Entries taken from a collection
===============

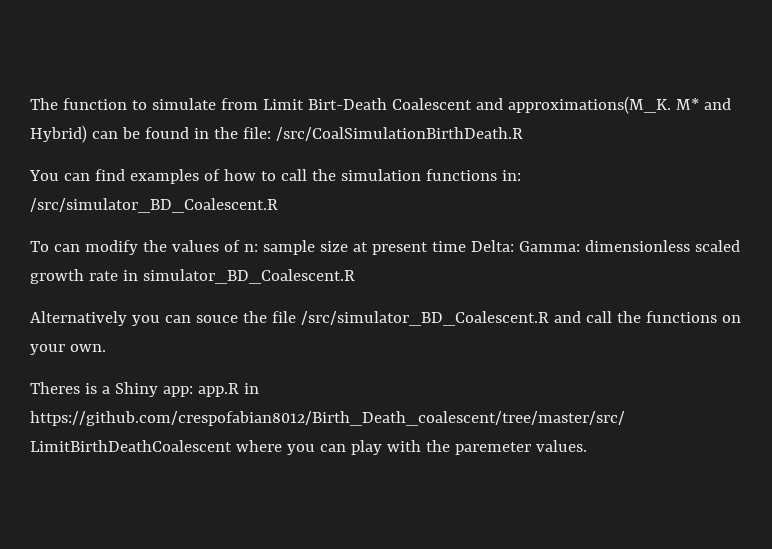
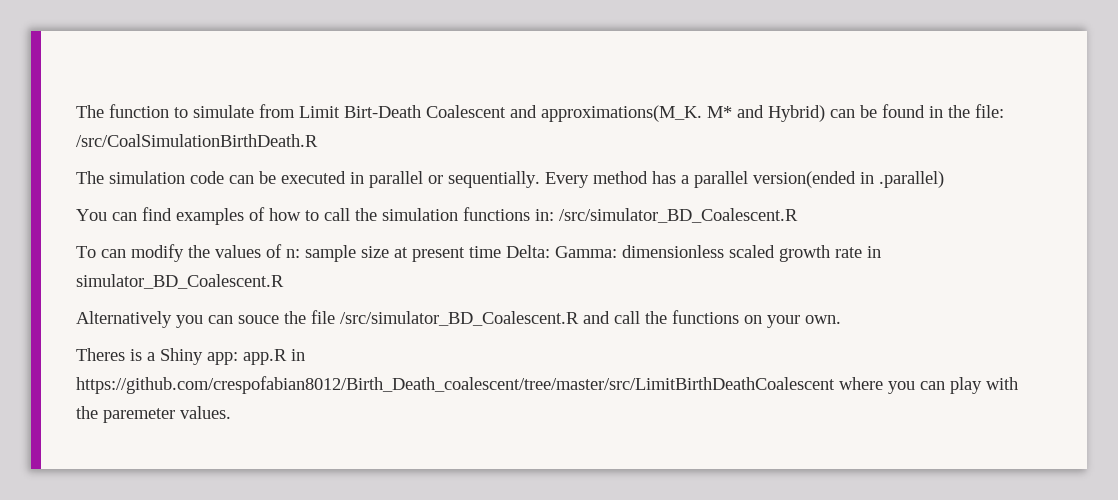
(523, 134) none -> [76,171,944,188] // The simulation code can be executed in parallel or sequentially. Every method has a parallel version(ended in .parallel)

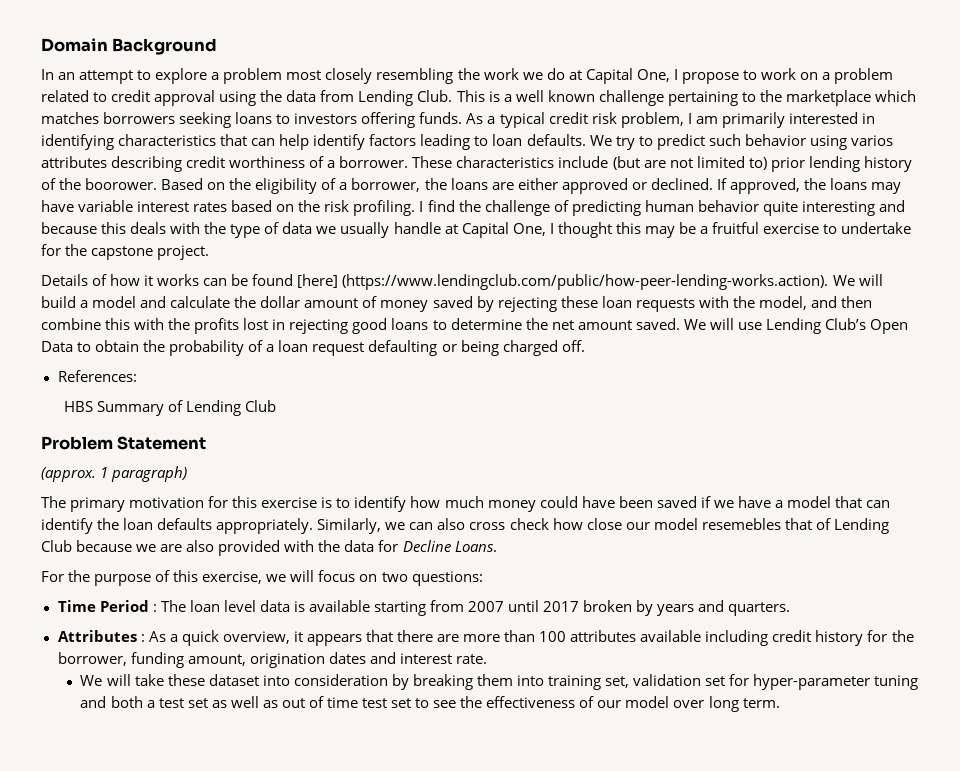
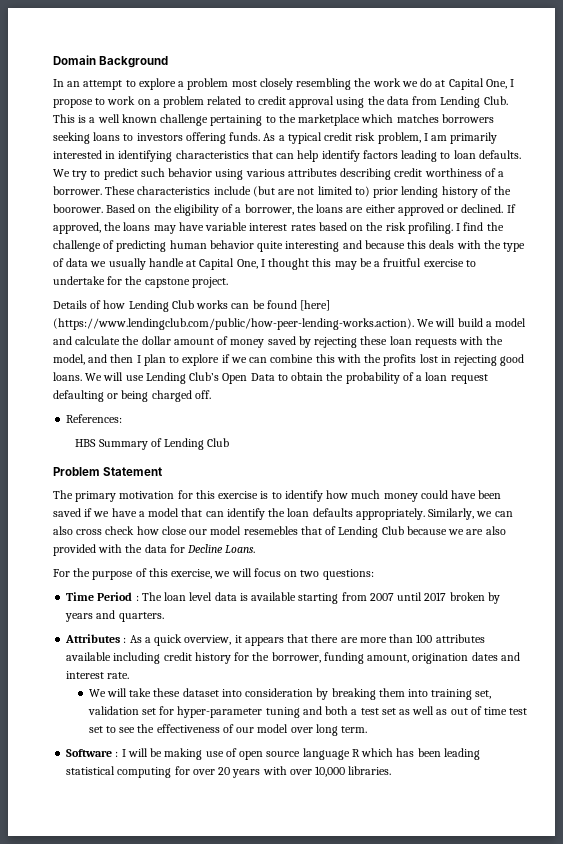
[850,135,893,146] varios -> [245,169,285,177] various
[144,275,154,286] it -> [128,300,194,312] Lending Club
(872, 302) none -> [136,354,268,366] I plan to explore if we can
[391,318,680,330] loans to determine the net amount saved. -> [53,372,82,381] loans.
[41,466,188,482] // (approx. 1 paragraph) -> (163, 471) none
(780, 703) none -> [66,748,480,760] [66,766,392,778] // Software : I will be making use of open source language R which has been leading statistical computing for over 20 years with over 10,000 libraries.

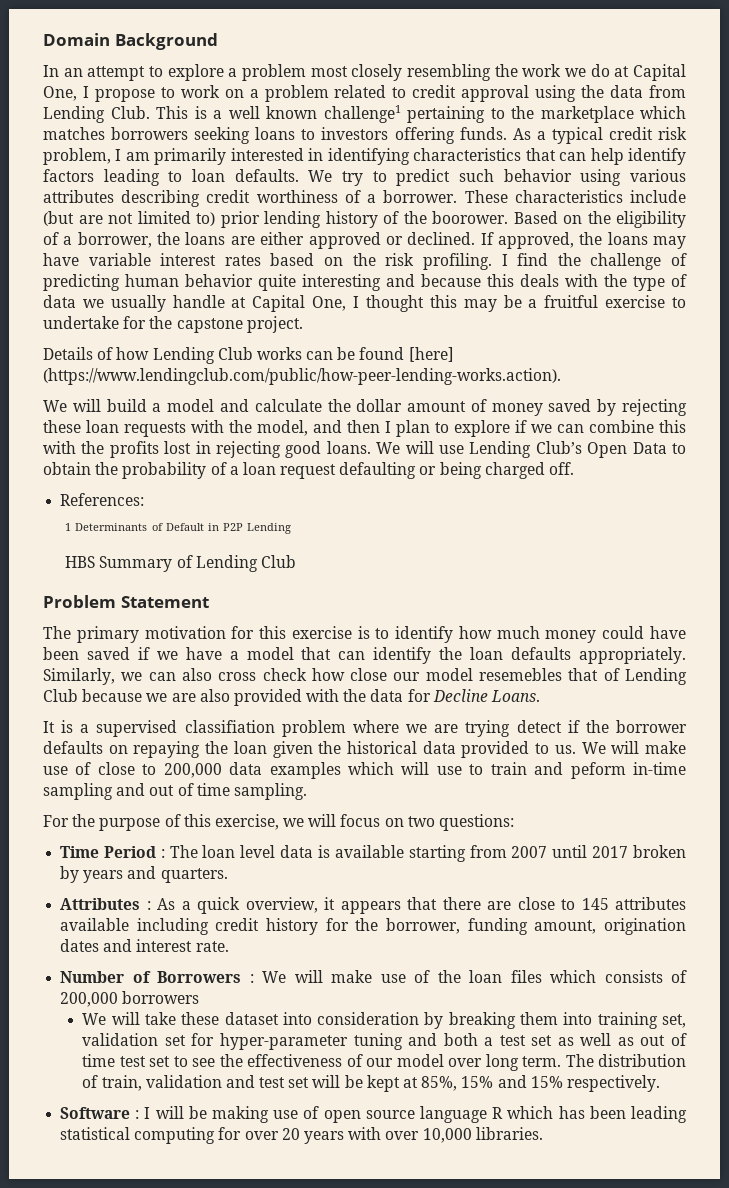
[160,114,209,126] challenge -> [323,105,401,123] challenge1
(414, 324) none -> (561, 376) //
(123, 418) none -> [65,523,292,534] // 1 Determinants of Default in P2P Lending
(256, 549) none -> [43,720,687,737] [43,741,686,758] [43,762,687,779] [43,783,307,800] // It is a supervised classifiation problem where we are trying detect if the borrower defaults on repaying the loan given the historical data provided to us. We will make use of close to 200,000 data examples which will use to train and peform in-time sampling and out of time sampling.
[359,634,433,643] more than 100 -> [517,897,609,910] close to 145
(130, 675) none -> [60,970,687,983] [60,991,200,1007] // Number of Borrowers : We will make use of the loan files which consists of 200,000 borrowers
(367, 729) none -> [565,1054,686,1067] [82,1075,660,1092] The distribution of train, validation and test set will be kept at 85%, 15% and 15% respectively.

===============

#### [Task objective]
All lines from the one containing "(130, 675) none" to the end of the data above are to be set down exactly; no others belong in the answer.

#### [Exercise response]
(130, 675) none -> [60,970,687,983] [60,991,200,1007] // Number of Borrowers : We will make use of the loan files which consists of 200,000 borrowers
(367, 729) none -> [565,1054,686,1067] [82,1075,660,1092] The distribution of train, validation and test set will be kept at 85%, 15% and 15% respectively.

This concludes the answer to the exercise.